Half brothers and sisters. The missing piece. She, who had been raised an only child, had fantasized about a large family with enough siblings to play baseball or board games or cards, even another person for video games.... “How many does he have?”
“Children?” Maribelle looked up, met her daughter’s gaze. “Five, I think. No, there were twins, so six. Or, was it seven? I can’t remember!” She slid her gaze to the living room and the coffee table, where the pictures Kacey had brought were still strewn. “Well, I guess, maybe even more.”
That was the understatement of the year. “Maybe a lot more,” Kacey murmured, wondering.
Who was this guy? A doctor who didn’t practice birth control, never used a condom, and had a string of affairs? The women in the pictures were all around her age, give or take a few years. What kind of Montana Lothario was he? No, something wasn’t right.
And possibly women were being killed because of it?
“I need to meet him,” she said again.
“No!” Maribelle fumbled with her glass.

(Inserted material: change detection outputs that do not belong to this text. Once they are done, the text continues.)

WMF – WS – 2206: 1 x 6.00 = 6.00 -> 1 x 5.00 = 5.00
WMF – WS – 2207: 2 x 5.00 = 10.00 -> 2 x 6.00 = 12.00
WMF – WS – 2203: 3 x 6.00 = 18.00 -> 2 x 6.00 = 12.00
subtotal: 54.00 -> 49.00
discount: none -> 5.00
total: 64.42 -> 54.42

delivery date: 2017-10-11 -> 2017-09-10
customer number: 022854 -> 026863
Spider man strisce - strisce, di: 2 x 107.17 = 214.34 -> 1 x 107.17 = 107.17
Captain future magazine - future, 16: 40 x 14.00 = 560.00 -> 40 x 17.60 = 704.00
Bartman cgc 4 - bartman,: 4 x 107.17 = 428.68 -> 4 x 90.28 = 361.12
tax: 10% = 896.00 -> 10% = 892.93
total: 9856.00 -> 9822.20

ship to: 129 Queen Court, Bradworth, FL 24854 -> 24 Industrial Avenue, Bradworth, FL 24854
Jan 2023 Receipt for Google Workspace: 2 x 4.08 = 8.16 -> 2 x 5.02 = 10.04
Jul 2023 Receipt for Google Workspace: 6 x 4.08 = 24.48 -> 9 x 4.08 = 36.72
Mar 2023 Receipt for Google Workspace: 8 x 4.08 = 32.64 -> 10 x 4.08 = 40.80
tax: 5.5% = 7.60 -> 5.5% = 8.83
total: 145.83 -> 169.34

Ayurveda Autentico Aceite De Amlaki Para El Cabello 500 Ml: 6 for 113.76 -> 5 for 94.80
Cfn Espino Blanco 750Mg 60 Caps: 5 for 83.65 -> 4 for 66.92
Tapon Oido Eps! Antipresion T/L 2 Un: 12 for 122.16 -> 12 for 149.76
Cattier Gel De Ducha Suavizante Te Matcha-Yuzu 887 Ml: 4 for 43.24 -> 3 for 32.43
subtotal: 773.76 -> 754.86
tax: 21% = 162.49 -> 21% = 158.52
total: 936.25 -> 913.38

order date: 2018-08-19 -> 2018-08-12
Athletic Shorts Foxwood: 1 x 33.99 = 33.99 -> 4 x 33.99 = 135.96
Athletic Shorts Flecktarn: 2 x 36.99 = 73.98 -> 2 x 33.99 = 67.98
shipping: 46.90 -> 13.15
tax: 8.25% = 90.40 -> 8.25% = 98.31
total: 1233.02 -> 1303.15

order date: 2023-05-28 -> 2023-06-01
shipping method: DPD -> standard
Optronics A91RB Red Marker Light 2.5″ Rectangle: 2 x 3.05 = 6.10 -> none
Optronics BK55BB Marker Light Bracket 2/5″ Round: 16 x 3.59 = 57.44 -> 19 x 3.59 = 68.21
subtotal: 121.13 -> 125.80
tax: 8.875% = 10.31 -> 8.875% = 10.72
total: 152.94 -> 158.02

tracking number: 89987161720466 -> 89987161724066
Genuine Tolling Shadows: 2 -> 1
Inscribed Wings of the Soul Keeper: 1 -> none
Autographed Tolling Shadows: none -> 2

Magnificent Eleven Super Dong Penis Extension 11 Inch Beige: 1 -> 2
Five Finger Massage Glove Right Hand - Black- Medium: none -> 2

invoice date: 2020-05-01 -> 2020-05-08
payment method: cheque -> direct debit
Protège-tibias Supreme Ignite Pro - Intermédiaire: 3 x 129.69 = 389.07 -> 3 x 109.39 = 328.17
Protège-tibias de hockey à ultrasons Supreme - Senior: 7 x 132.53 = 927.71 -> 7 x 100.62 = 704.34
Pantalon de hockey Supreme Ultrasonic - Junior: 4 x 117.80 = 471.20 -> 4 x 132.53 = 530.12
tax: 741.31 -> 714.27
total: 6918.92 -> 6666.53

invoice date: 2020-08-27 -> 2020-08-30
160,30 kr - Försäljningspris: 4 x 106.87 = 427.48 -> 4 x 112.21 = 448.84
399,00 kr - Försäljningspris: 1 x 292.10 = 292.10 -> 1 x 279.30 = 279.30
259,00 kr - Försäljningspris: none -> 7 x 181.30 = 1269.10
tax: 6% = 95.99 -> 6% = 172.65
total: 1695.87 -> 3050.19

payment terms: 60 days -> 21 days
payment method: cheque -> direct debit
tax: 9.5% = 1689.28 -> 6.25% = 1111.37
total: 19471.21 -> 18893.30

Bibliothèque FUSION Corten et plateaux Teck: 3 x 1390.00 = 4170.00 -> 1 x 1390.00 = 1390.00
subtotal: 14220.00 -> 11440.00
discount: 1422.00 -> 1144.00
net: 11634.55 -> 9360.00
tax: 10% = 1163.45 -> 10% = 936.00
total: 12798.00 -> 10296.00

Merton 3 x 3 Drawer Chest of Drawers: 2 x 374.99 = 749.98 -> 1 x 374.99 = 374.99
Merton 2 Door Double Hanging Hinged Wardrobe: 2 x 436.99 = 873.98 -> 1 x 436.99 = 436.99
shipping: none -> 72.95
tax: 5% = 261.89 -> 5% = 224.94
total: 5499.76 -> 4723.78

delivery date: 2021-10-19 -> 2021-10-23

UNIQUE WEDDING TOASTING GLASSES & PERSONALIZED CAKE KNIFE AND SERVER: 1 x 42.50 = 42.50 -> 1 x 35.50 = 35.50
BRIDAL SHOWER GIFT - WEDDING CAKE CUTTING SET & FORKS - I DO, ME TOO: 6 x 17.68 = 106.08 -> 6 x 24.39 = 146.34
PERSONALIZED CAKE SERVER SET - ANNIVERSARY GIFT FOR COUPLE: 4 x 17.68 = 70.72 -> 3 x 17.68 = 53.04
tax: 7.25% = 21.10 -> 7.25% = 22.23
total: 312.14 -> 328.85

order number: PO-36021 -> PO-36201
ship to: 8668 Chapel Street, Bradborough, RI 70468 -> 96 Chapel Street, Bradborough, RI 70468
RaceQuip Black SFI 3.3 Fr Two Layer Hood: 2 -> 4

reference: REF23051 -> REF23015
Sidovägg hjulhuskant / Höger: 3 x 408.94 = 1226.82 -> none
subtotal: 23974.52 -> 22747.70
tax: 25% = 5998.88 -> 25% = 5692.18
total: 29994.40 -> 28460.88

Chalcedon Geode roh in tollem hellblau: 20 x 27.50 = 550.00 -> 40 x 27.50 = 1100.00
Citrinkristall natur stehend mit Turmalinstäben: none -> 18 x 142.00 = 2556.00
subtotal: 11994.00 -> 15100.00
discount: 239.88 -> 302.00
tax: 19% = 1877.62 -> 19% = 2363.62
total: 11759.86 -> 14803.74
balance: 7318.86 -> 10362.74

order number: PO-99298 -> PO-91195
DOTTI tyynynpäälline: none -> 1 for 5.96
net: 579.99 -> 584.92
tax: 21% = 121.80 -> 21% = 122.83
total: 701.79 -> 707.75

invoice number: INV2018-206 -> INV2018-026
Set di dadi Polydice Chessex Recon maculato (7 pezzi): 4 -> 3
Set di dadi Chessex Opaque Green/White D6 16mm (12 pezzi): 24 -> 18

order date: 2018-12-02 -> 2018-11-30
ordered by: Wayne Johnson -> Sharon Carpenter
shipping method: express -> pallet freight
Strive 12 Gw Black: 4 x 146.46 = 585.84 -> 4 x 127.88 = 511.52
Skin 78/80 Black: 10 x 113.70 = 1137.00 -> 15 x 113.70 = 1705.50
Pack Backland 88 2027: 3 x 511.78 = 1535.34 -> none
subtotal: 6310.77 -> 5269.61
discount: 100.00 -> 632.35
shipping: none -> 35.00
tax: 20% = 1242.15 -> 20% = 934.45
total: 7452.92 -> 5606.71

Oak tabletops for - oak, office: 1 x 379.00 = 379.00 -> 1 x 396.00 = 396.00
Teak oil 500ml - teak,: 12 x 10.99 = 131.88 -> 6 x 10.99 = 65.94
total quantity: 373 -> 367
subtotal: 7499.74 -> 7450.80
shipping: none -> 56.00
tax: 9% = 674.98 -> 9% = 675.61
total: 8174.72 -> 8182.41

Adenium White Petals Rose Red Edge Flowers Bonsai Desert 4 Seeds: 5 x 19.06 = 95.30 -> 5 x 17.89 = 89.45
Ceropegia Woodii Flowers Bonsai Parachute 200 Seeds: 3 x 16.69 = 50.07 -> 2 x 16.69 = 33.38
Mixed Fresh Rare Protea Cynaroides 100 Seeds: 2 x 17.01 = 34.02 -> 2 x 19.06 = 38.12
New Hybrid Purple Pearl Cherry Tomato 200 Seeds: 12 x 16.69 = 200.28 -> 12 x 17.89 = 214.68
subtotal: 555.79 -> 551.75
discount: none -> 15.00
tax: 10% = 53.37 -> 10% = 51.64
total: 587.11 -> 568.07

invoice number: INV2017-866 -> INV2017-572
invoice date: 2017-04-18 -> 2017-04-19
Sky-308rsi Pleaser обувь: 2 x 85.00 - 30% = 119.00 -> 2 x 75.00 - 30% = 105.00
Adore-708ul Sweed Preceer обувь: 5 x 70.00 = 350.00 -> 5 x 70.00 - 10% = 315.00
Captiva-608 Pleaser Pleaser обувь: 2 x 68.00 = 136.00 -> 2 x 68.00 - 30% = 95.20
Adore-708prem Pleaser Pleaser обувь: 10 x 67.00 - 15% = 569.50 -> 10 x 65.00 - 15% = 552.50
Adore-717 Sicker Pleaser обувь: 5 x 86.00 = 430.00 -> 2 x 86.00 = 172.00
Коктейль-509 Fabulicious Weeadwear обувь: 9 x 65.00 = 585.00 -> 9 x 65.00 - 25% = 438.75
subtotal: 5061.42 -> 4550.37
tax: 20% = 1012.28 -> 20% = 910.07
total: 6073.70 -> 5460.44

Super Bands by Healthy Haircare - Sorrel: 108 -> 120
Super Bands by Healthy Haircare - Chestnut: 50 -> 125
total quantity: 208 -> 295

It fell from her hands and shattered against the granite of the counter, splashing red wine onto her sweater and sending shards of glass skittering to the floor. “Oh, look what you’ve done! This sweater cost me a fortune,” she cried and raced off to the bedroom area. Kacey rotely began to clean up the mess.
A mess that was a whole lot deeper than the spilled wine and shattered crystal.